WHAT YOU NEED TO DO:
In the data below, begin at the line with "html: <span>未标题-1 @" and stop after the line with "gap: 21px ->"; output those lines exactly and no pictures.

RECORDS FOR THIS EXERCISE:
________________________

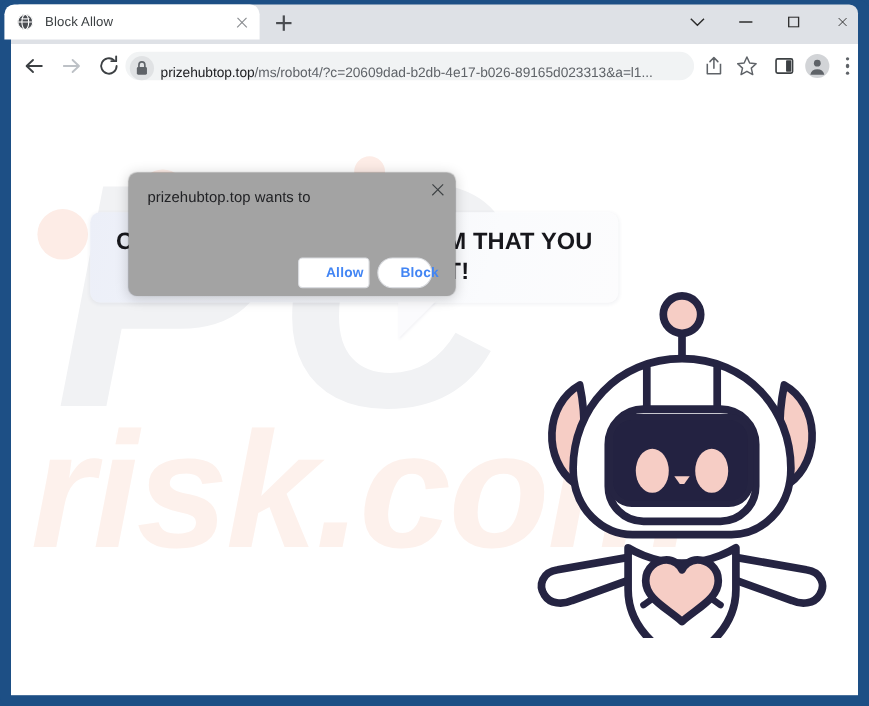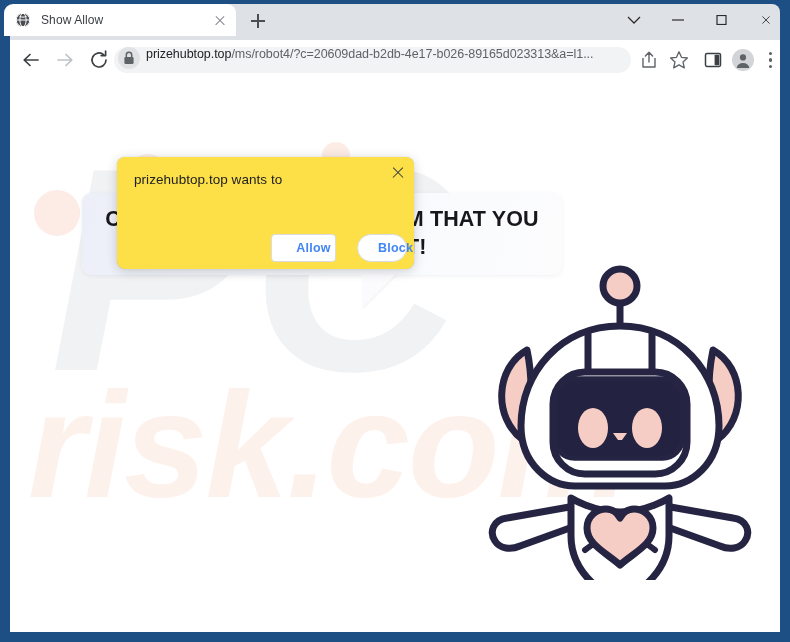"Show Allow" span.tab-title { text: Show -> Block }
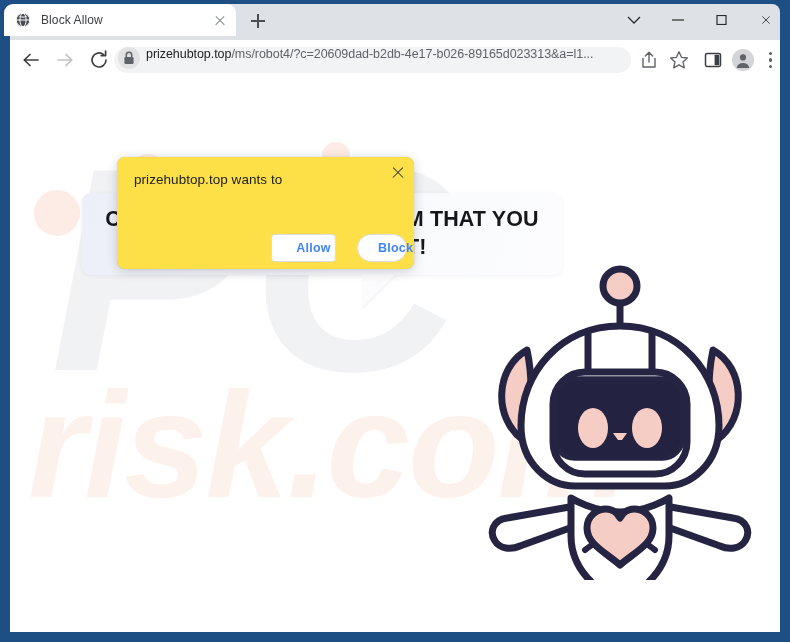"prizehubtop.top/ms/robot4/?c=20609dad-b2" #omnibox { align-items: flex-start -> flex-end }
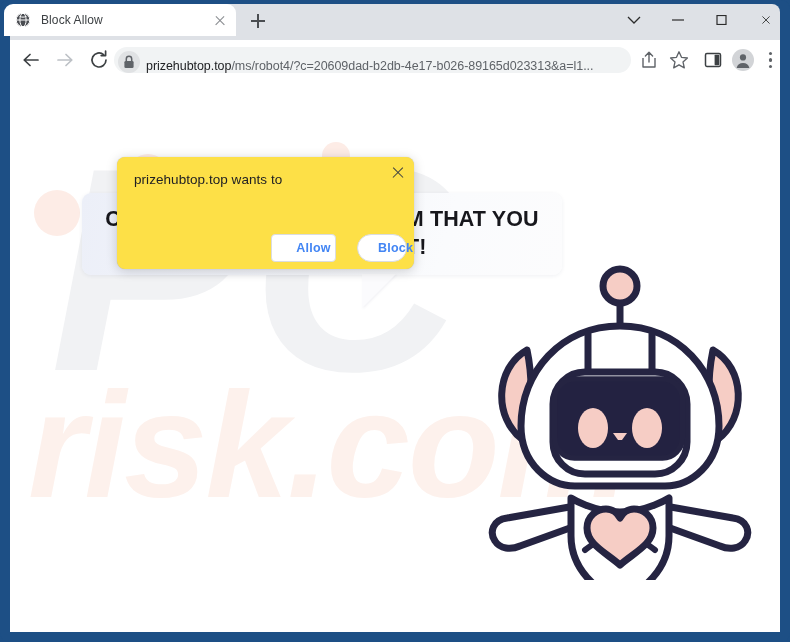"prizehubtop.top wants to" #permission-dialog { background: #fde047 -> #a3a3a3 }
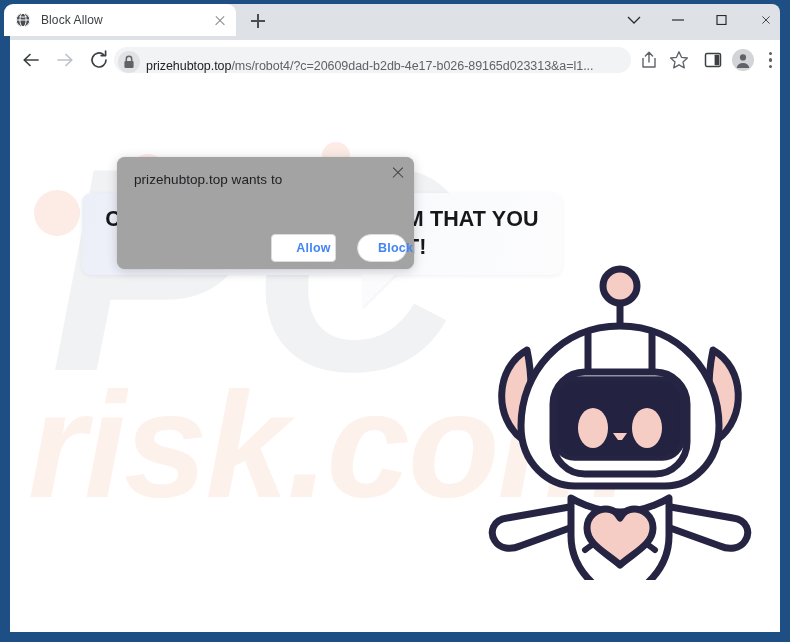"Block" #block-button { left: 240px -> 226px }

________________________

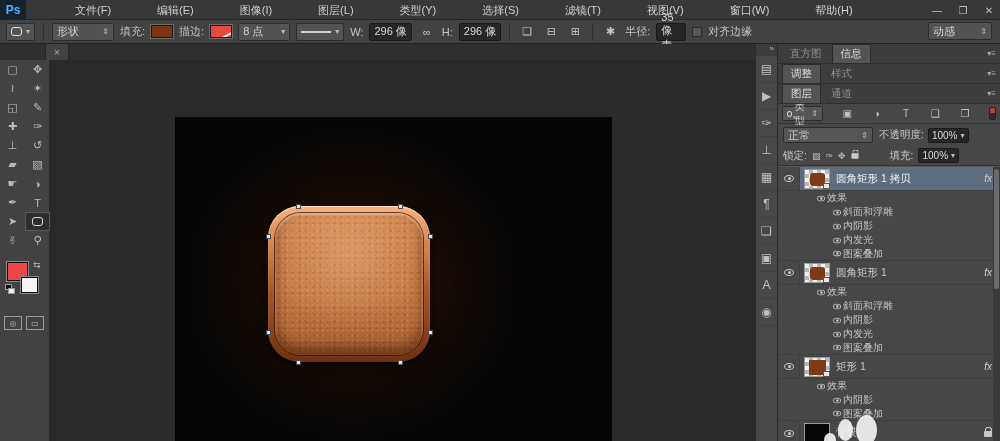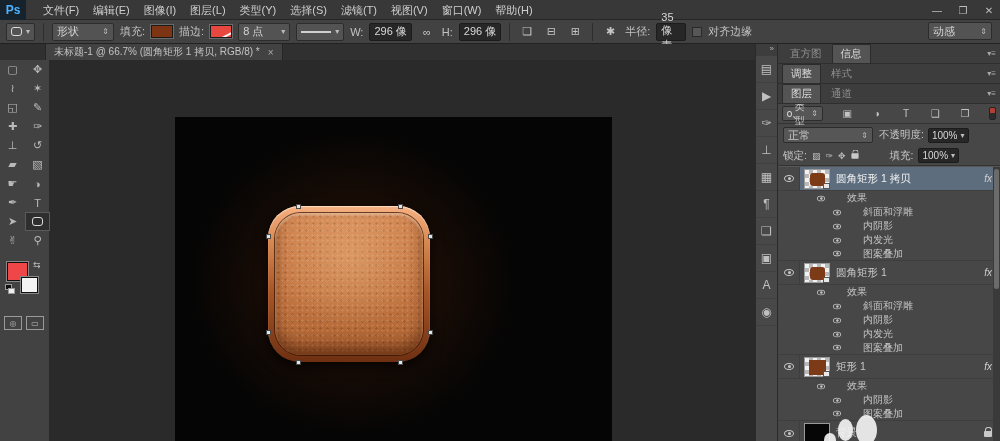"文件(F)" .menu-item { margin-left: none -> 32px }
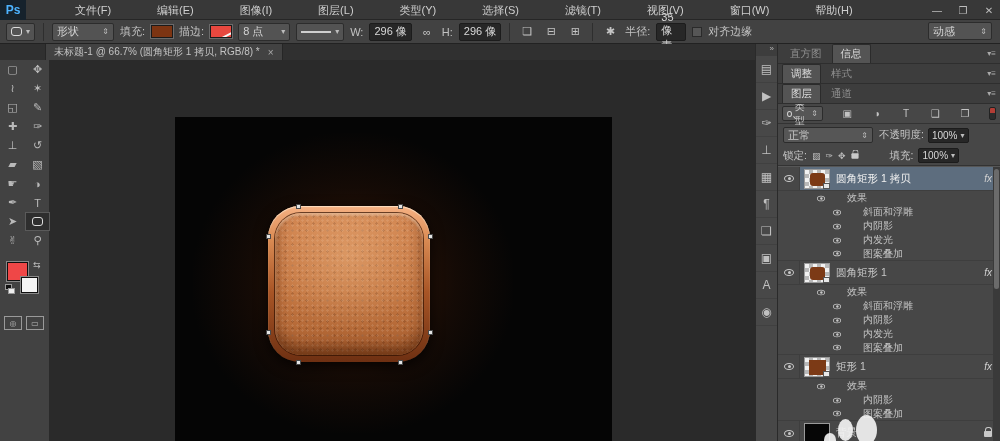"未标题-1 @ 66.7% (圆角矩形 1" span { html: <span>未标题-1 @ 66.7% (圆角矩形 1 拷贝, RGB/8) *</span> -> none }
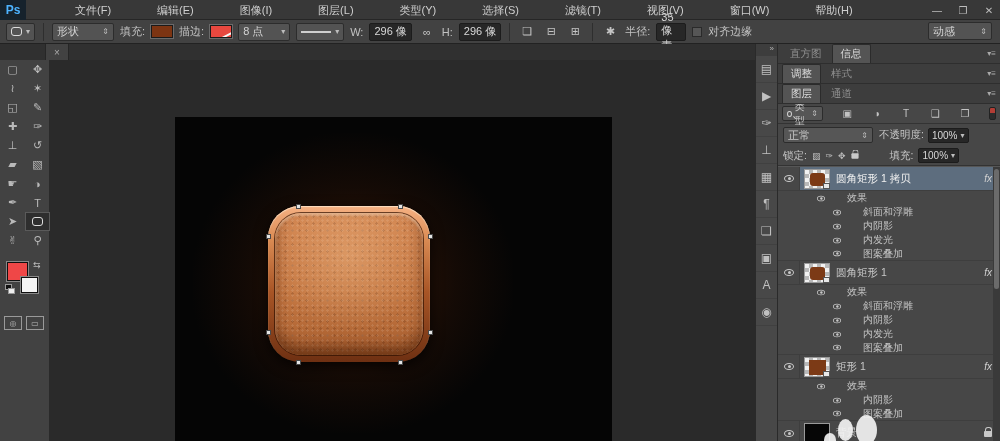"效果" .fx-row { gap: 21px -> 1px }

________________________

TASK RESULT:
"未标题-1 @ 66.7% (圆角矩形 1" span { html: <span>未标题-1 @ 66.7% (圆角矩形 1 拷贝, RGB/8) *</span> -> none }
"效果" .fx-row { gap: 21px -> 1px }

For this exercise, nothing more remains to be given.